Acaso exista algum bicho de cria, ou mesmo pequeno rebanho já solto do curral, seu remansoso passeio, entre mugidos e ruminâncias, logo demonstra a plenitude do amanhecer. O sol já desponta, os horizontes já estão iluminados pela luz da aurora, as panelas e pratos começam a serem buscados na cozinha. Mas tudo ainda da porta da cozinha pra trás, pois a porta da frente só é aberta quando os ofícios do dia chamarem à luta. E quanta luta daí em diante até a boca da noite!
No mato, os ofícios geralmente são na mataria, ainda que seja na lida de pequeno rebanho. Nem todo mundo tem cavalo para cuidar, mas se trata com zelo até o mais magricela bichinho. Acaso alguma semente tenha sido lançada ao chão, a esperança que mais tarde vinga faz com que a enxada sempre esteja ao redor, na limpeza, no afastamento das ervas daninhas. Igualmente se vingadas, brotadas, com ares de crescimento, quando os esforços são redobrados para que tudo floresça e mais tarde coloque comida na mesa. Um pouco de feijão de corda, de arranca, um punhado de maxixe, um tantinho de milho, de melancia, quiabo...
A caça já rareou de vez. Noutros tempos, quando a vegetação ainda se mantinha em pé e os tufos de matos garantiam a moradia de muito bicho, ainda era possível encontrar o preá, o caititu, a codorna, a nambu, o teiú, o tatu, o peba, além de outras espécies próprias da aridez sertaneja. Com a caça, também o auxílio importante na sobrevivência, vez que a meninada se farta quando tem diante de si um pedaço, seja cozido ou assado, para misturar à farinha seca ou qualquer outro de comer que sirva para matar a fome.

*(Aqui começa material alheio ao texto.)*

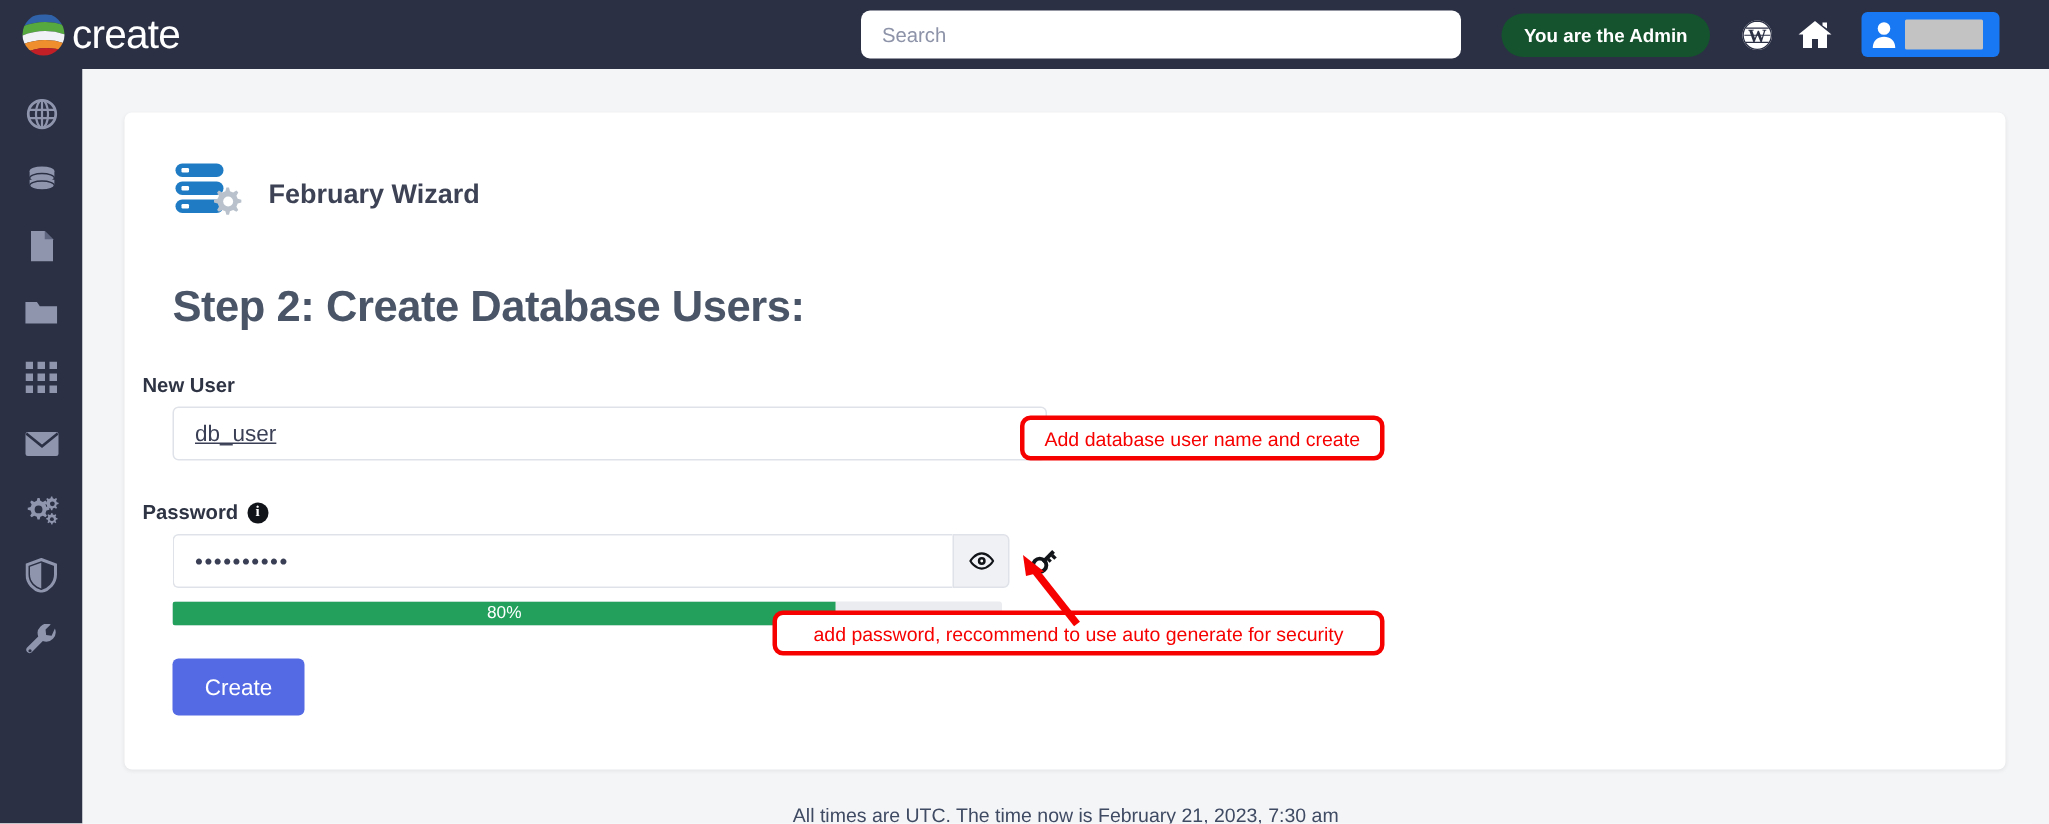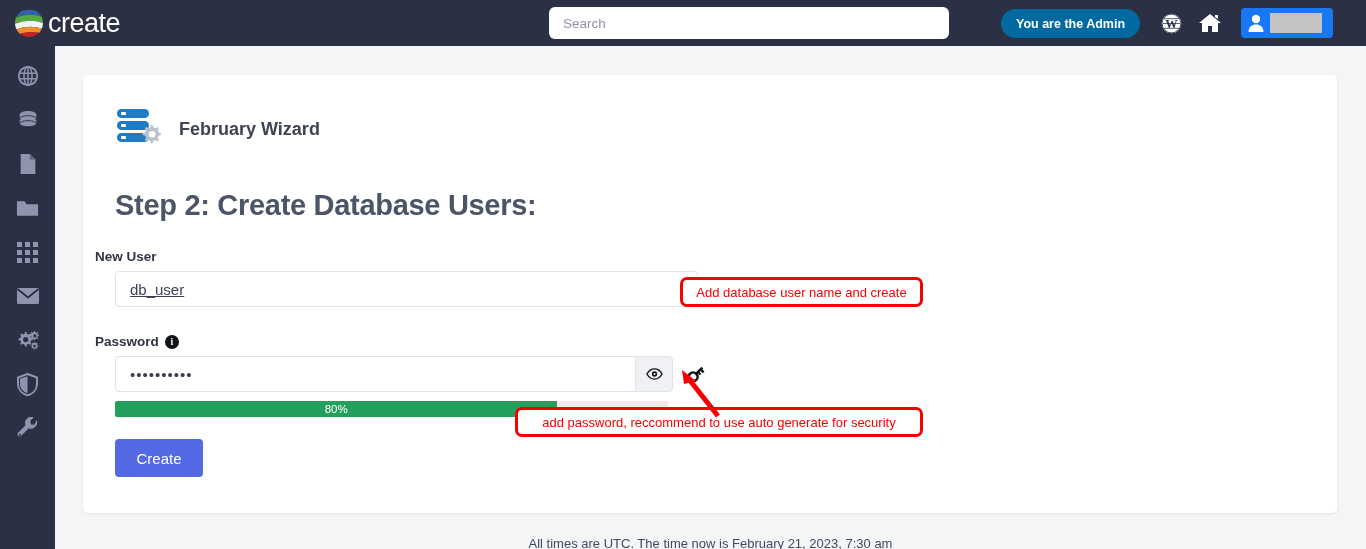"Search" #search-wrap { left: 549px -> 574px }
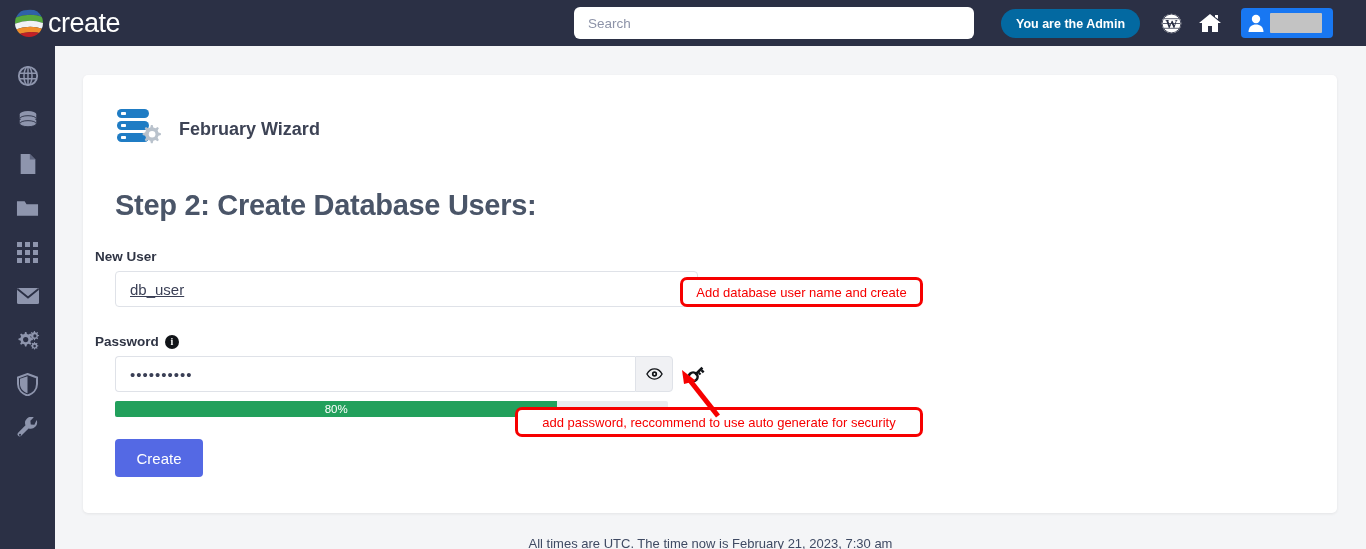"You are the Admin" #admin-badge { background: #0369a1 -> #14532d }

Mas hoje em dia nem ninho de passarinho existe mais. Quando a árvore é derrubada, todo o alicerce da moradia do passarinho vai embora. E o bichinho também. A bem dizer, até mesmo as cobras estão sumindo de debaixo dos garranchos e das locas das pedras. Aquele que saía para o mato na esperança de retornar com o almoço ou janta, já pega caminho na incerteza. Os aiós voltam vazios, os embornais entristecidos, e o homem pesaroso da vida. Está cada vez mais difícil sobreviver tanto da colheita na terra como da colheita no mato. Chove alguns dias, tudo verdeja, mas logo tudo seca, esturrica, levando consigo a semente e o sustento familiar.
E quando vem a seca grande então é um deus nos acuda. Tantas vezes, é na sobrevivência do bicho, de uma ou duas reses, que o homem se entrega em toda força e devoção. Uma cria cujo valor seja de dois contos de réis, por exemplo, o seu dono acaba gastando dez contos ou mais. O que lhe importa é não deixar que a fome e o enfraquecimento façam tombar aos urubus e carcarás aquilo que acostumou a ter como um familiar.
Dona Maria se entrega às preces. Seu rosário de contas passeia entre os dedos em promessas e devoções. Ao abrir a porta do amanhecer, a primeira coisa que o homem faz, até antes mesmo de se benzer, é olhar para as distâncias, para a forma e as cores das nuvens. Seus olhos brincam, alegram, entristecem. Na nuvem a leitura do tempo, da chuva e da seca, e de tudo que é sua vida.